Hope. (AP Photo/Kathy Willens)

As far as disappointments go, it’s tough to beat what A.J. Burnett did last season. I give him credit for making 30 starts and throwing 186.2 innings, though very few of those starts and innings were quality outings. A.J. set new career worsts in batting average against (.279), swing-and-miss rate (7.9%), strikeout rate (6.99 K/9), ERA (5.26), FIP (4.83), and xFIP (4.66). In the history of the New York Yankees franchise, even going back to when they were the Highlanders, that ERA is the highest by any pitcher who’s thrown at least 175 IP in pinstripes in a single season. Burnett wasn’t just bad, he was historically bad.

After whiffing on Cliff Lee and watching Andy Pettitte call it a career this winter, the Yankees need A.J. to be the $16.5M a year pitcher they’re paying him to be, now more than ever. Burnett has already altered his mechanics at the behest of new pitching coach Larry Rothschild, eliminating the swing of his front leg and instead driving it towards the plate. Whether or not the adjustments help in the regular season remain to be seen, but the early results in Spring Training are encouraging.

Best Case

For a guy like Burnett, it feels like the sky is the limit. His fastball still hums in at 93-94 mph with what looks like zero effort, and his curveball can be so good at times that it makes you wonder how anyone ever gets a bat on it. When prompted by the catcher, he’ll also throw a decent changeup just to mix something else in. The best season of A.J.’s career came during his final year in Toronto, when he amassed 5.5 fWAR and led the American League in strikeouts (231) and was third in innings pitched (221.1). Not only was he striking out well over a batter per inning, but he was also generating a ground ball on close to 50% of balls in play (48.5% to be exact).

(AP Photo/Bill Kostroun)

The best case scenario has Burnett being that guy again, so we’re talking about a strikeout an inning with a healthy dose of ground balls. Getting his curveball – a pitch that averaged 14.3 runs above average from 2005 through 2009 but dropped off to 3.9 runs below average in 2010 – back on track is on part of that process, as is finding the two inches of horizontal movement his fastball lost during the 2009-2010 offseason. Perhaps the new mechanics can help, and hey, perhaps they can make his stuff even better.

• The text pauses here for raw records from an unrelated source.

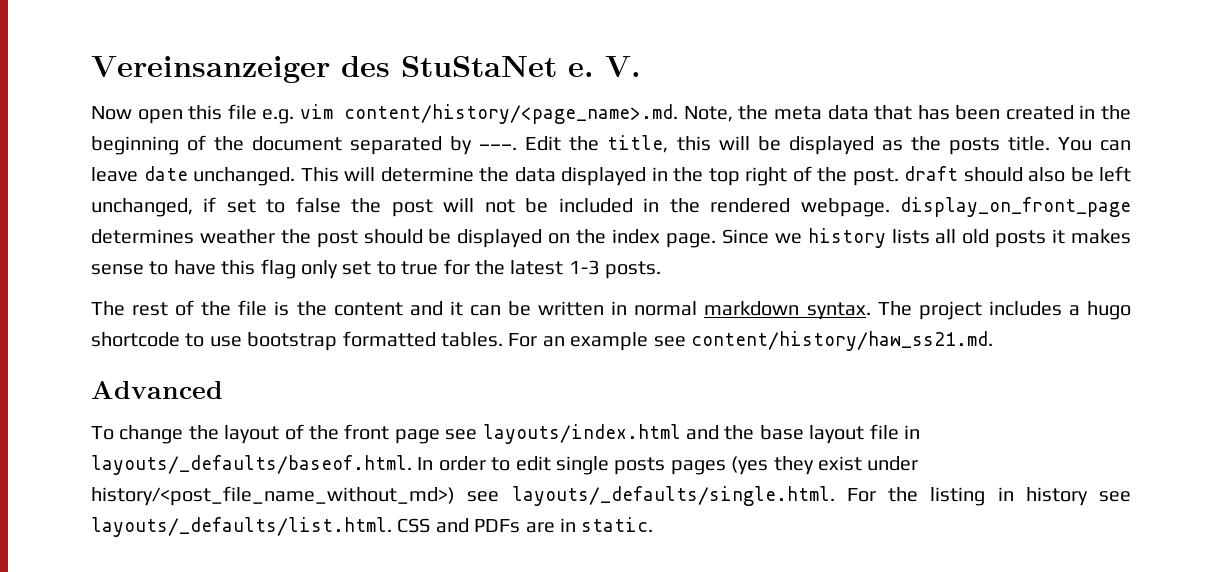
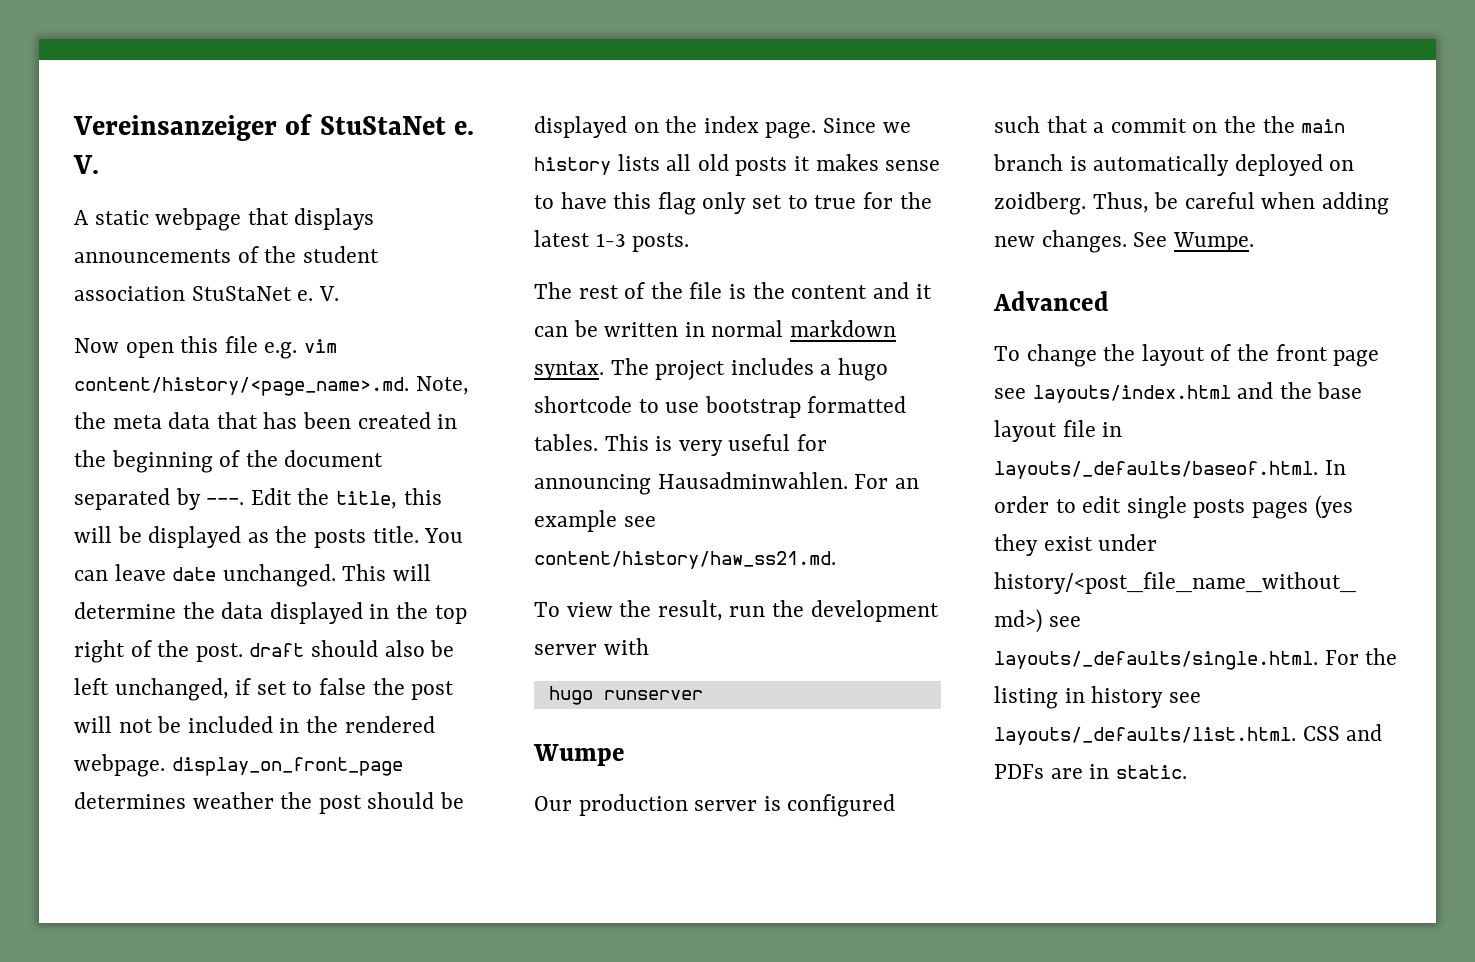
- Vereinsanzeiger des StuStaNet e.
+ Vereinsanzeiger of StuStaNet e. V.
+ A static webpage that displays announcements of the student association StuStaNet e.
+ This is very useful for announcing Hausadminwahlen.
+ To view the result, run the development server with
+ hugo runserver
+ Wumpe
+ Our production server is configured such that a commit on the the main branch is automatically deployed on zoidberg. Thus, be careful when adding new changes. See Wumpe.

Burnett’s always been plagued by command issues, but that doesn’t necessarily mean walks. His 1.21 HR/9 last season was his worst in four years and the second worst of his career, though that goes hand-in-hand with the added ground balls. Left-handers also gave him as especially tough time (4.78 FIP compared to 3.78 career). It’s easier said than done of course, but correcting these flaws (which really started to manifest themselves last season) will help get A.J. back into five-win form, an ace worthy of his paycheck.

Worst Case

Could it possibly get any worse than it was last season? Unfortunately, it can. For all his struggles, Burnett did manage to rack up 1.3 fWAR thanks mostly to his bulk innings, providing more value to his team than guys like Jeff Niemann (1.2 fWAR), Jon Garland (0.8 fWAR), and Randy Wolf (0.7 fWAR). A continued decline in strikeout and ground ball rates will bring him ever closer to replacement level, as will another increase in his homerun rate.

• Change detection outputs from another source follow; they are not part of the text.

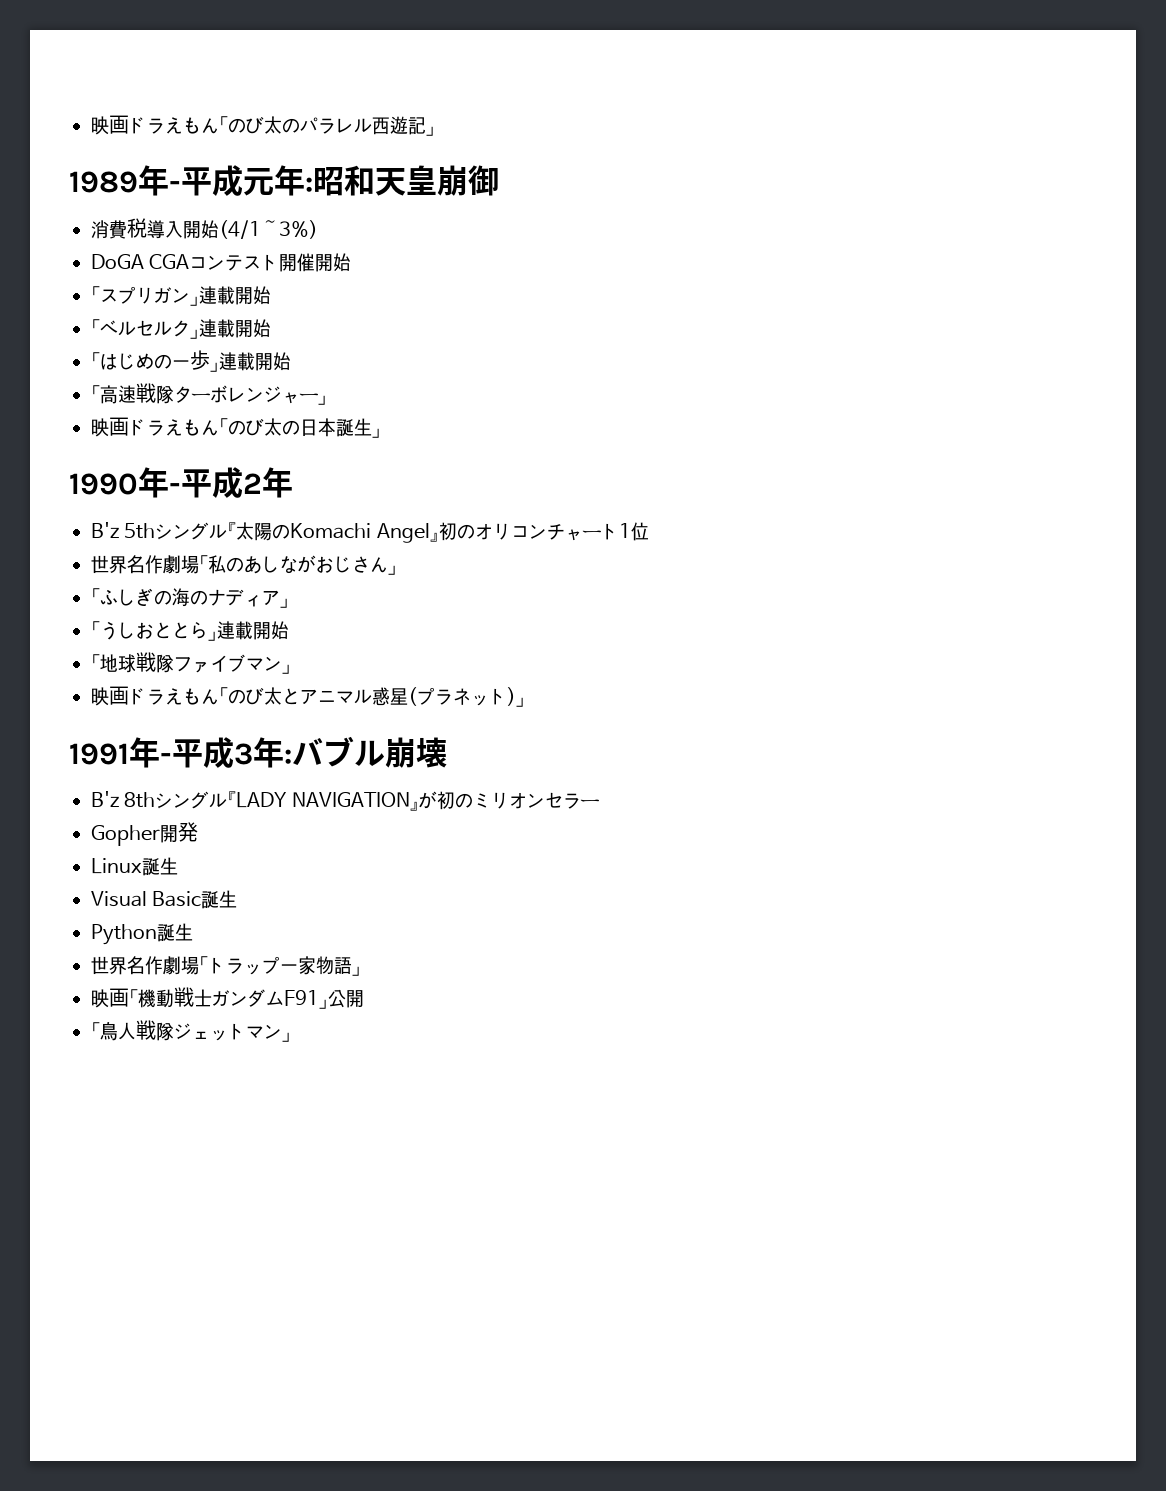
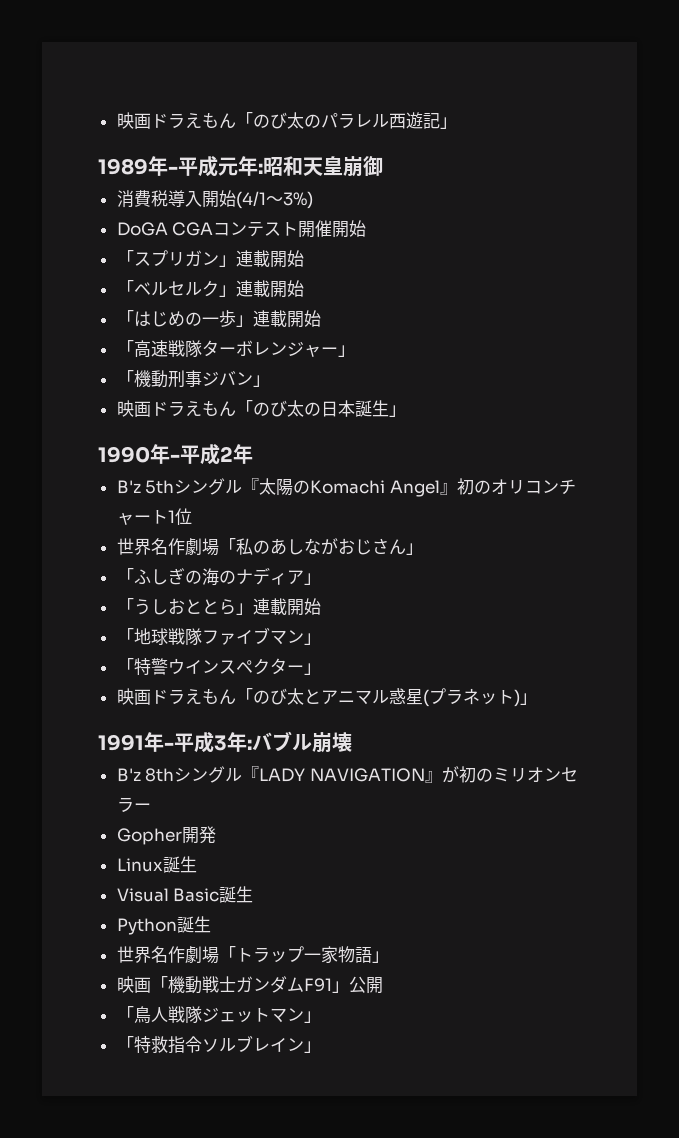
+ 「機動刑事ジバン」
+ 「特警ウインスペクター」
+ 「特救指令ソルブレイン」

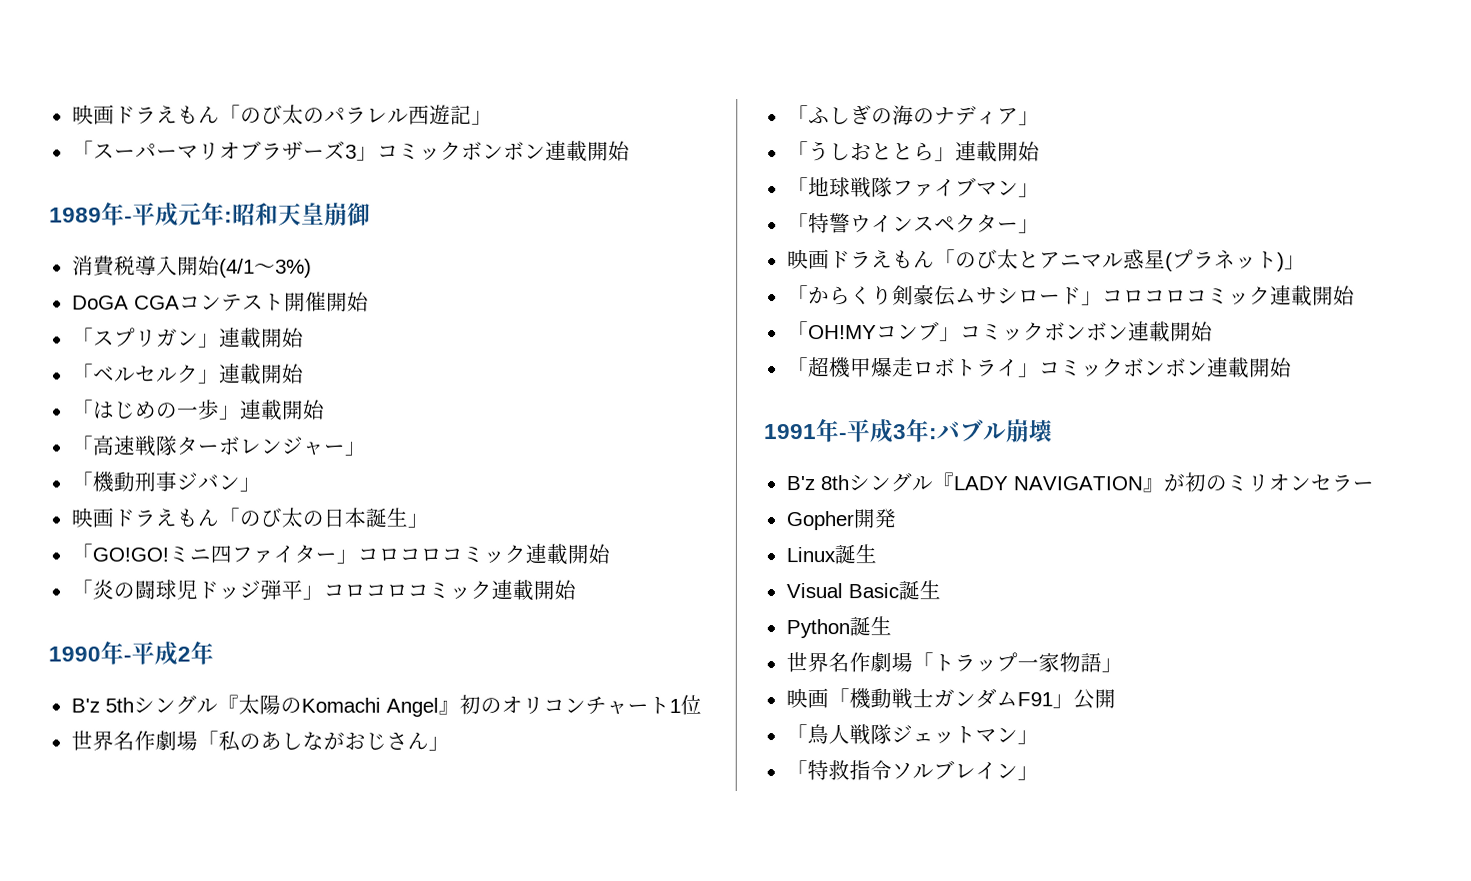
+ 「スーパーマリオブラザーズ3」コミックボンボン連載開始
+ 「GO!GO!ミニ四ファイター」コロコロコミック連載開始
+ 「炎の闘球児ドッジ弾平」コロコロコミック連載開始
+ 「からくり剣豪伝ムサシロード」コロコロコミック連載開始
+ 「OH!MYコンブ」コミックボンボン連載開始
+ 「超機甲爆走ロボトライ」コミックボンボン連載開始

At 34-years-old, it’s likely that A.J.’s fastball velocity will continue its slow and steady decline, meaning the days of reaching back and throwing a fastball by a hitter in a jam are a thing of the past. Given his #LowPitchingIQ, all the refined mechanics in the world might not be able to help Burnett if his stuff continues its descent into mediocrity. As was the case with Phil Hughes yesterday, the 2010 version of Javy Vazquez is a fine approximation of what Burnett’s worst case scenario might look like.

(AP Photo/Kathy Willens)

What’s Likely To Happen

Who knows? That pretty much sums up this part of the preview. A.J. is as unpredictable as they come; on his good days he’ll look like the best pitcher on the planet, on his worst you’ll wonder how he ever made it out of A-ball. He certainly doesn’t make it easy, that’s for sure.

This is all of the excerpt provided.